You are viewing a plain text version of this content. The canonical link for it is here.
Posted to solr-user@lucene.apache.org by Robin Palotai <m....@gmail.com> on 2011/04/06 10:09:00 UTC
solr faceted search performance reason
Hello List,
Please see my question at
http://stackoverflow.com/questions/5552919/how-does-lucene-solr-achieve-high-performance-in-multi-field-faceted-search,
I would be interested to know some details.
Thank you,
Robin
Re: solr faceted search performance reason
Posted by Jonathan Rochkind <ro...@jhu.edu>.

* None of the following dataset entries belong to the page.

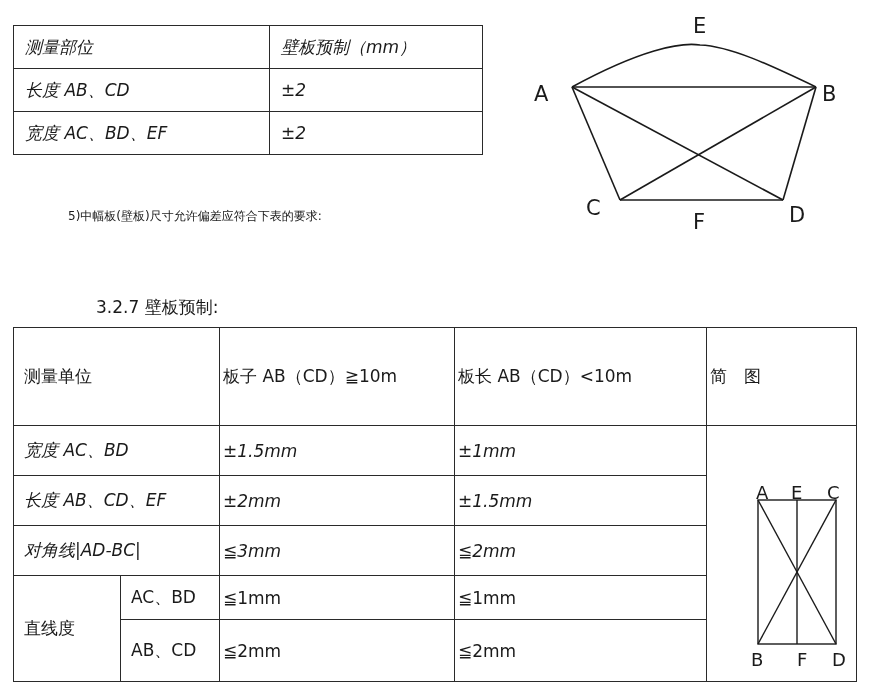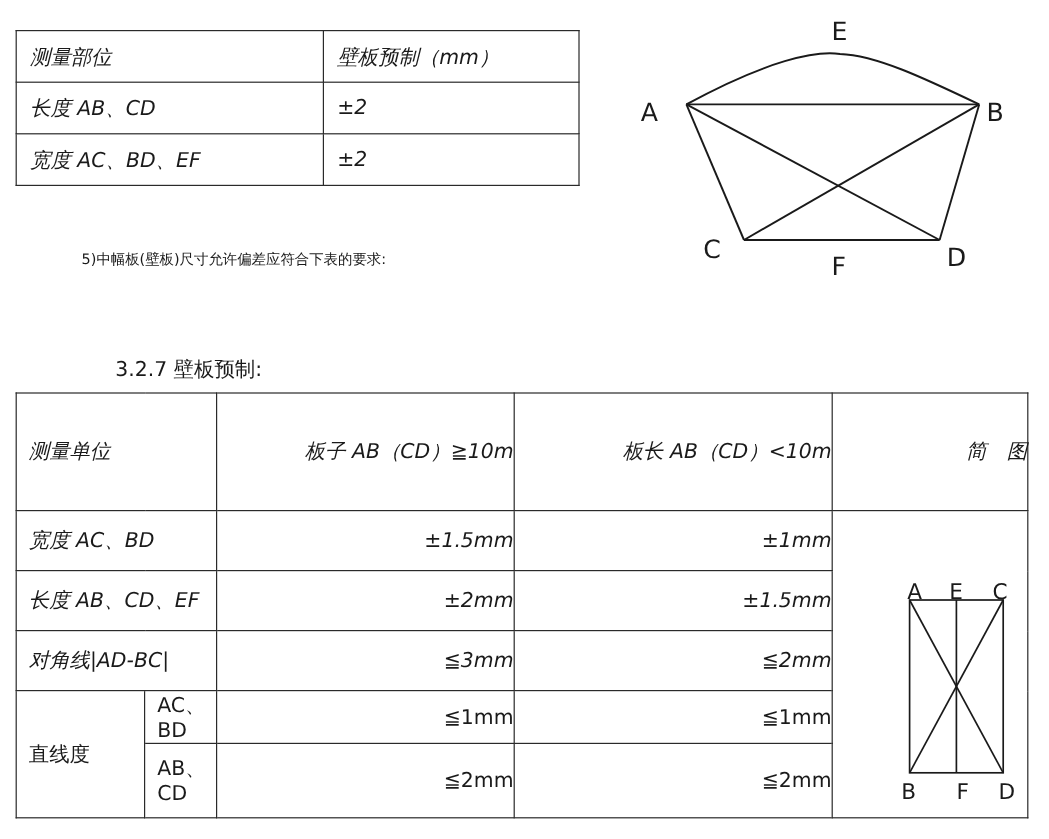"测量单位" #t2 tr.h td { font-style: italic -> none }
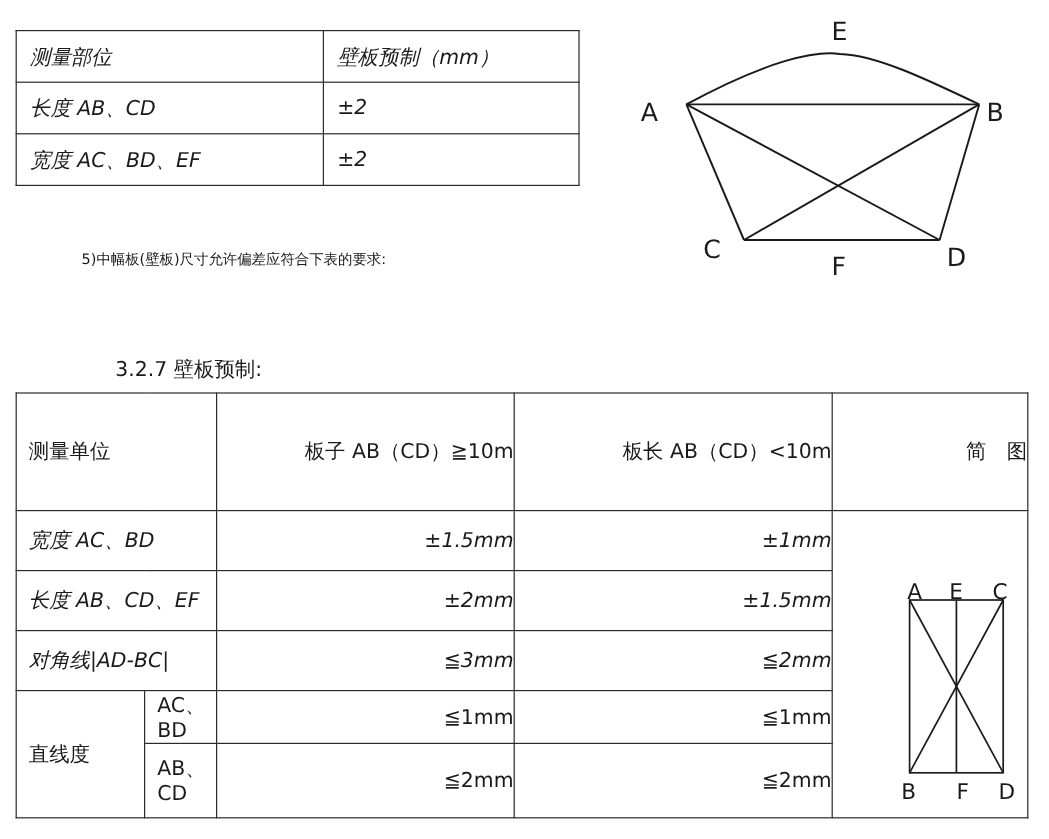"板子 AB（CD）≧10m" #t2 td.ctr { padding-left: 16px -> 3px; text-align: right -> left }
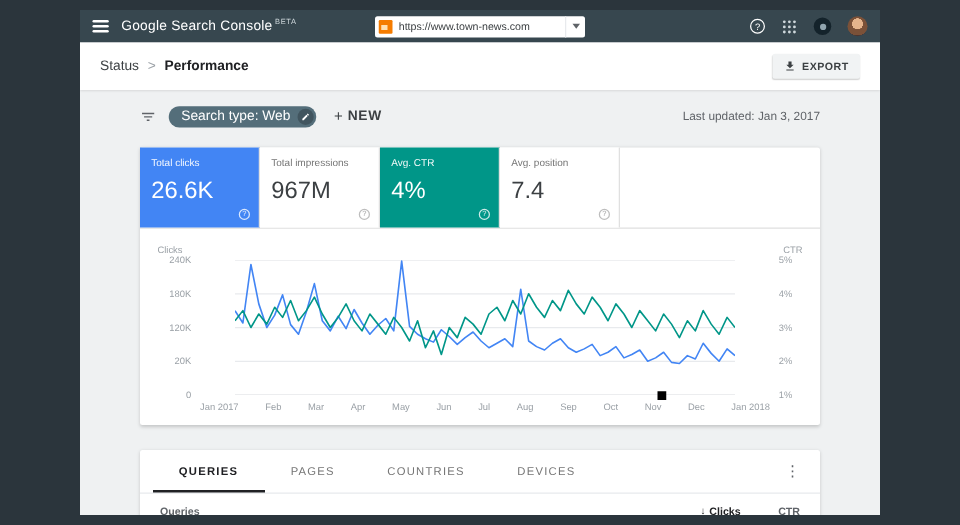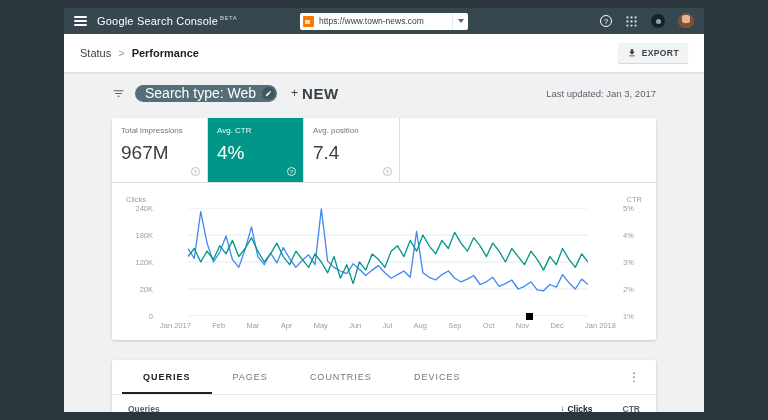"Search type: Web" .chip { font-size: 14px -> 11px }
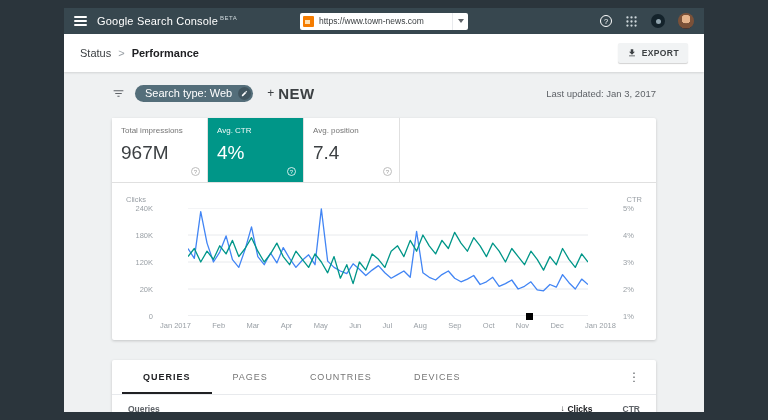"NEW" .new-btn .new-label { font-size: 15px -> 11px }
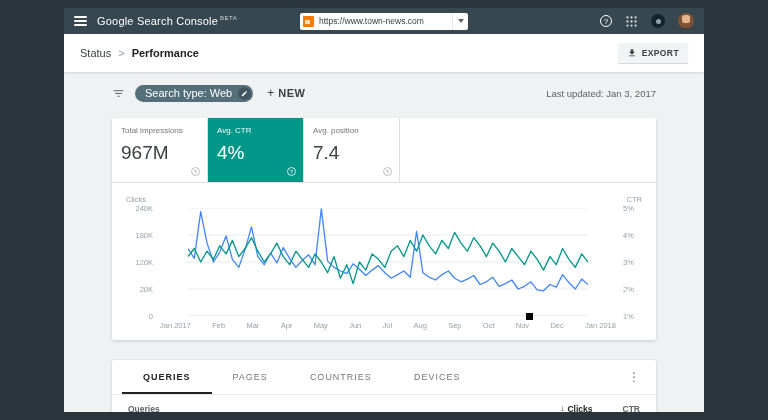"Total clicks" div.tile { html: none -> <div> <div>Total clicks</div> <div>26.6K</div> <div>?</div> </div> }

PS: If you want to see how Solr actually computes facetting (the
facetting code lives in the 'Solr' codebase, not in the lower level
lucene codebase), here's the file to look at, this web snapshot is from
1.4.1 dont' know if it's been changed more recently, but I don't think
majorly:
http://www.jarvana.com/jarvana/view/org/apache/solr/solr-core/1.4.1/solr-core-1.4.1-sources.jar!/org/apache/solr/request/SimpleFacets.java?format=ok
It's kind of confusing, precisely because it takes several different
approaches depending on the nature of the result set and schema, trying
to pick the most performant approach for the context. I still haven't
wrapped my head around it entirely (I am not a Solr/lucene developer,
just a user).
On 4/6/2011 2:06 PM, Jonathan Rochkind wrote:
> On 4/6/2011 10:55 AM, Robin Palotai wrote:
>> Therefore, Lucene supposedly has some advanced technique for multi-field
>> queries other than just taking the intersection of matching documents based
>> on the inverted index.
> I don't think so, neccesarily. It's just that Lucene's algorithms to
> doing this is very fast, with some additional optimizations to make it
> even faster. There may be some edge cases where the optimizations take
> some shortcuts on top of this -- ie, if you ask for only the first ten
> facet values ordered by number of hits, in some cases solr/lucene won't
> even calculate the hit counts for facet values it already knows aren't
> going to be in the top 10. The facetting code in 1.4+ is actually kind
> of tangled, in that several different calculation approaches can be
> taken depending on the nature of the result set and schema.
>
>
> But anyway, I think you're right that you could set up an rdbms schema
> to _conceptually_ allow very similar operations to a lucene index. It
> would be unlikely to perform as well, because the devil is in the
> details of the storage formats and algorithms, and lucene has been
> optimized for these particular cases (at the expense of not covering a
> great many cases that an rdbms can cover).
>
> In fact, while I can't find it now on Google, I think someone HAS in the
> past written an extension to lucene to have it store it's indexes in an
> rdbms using a schema much like you describe, instead of in the file
> system. I'm not sure why they would want to do this instead of just
> using the rdbms -- either lucene's access algorithms still provide a
> performance benefit even when using an rdbms as the underlying 'file
> system', or lucene provides convenient functions that you wouldn't want
> to have to re-implement yourself solely in terms of an rdbms, or both.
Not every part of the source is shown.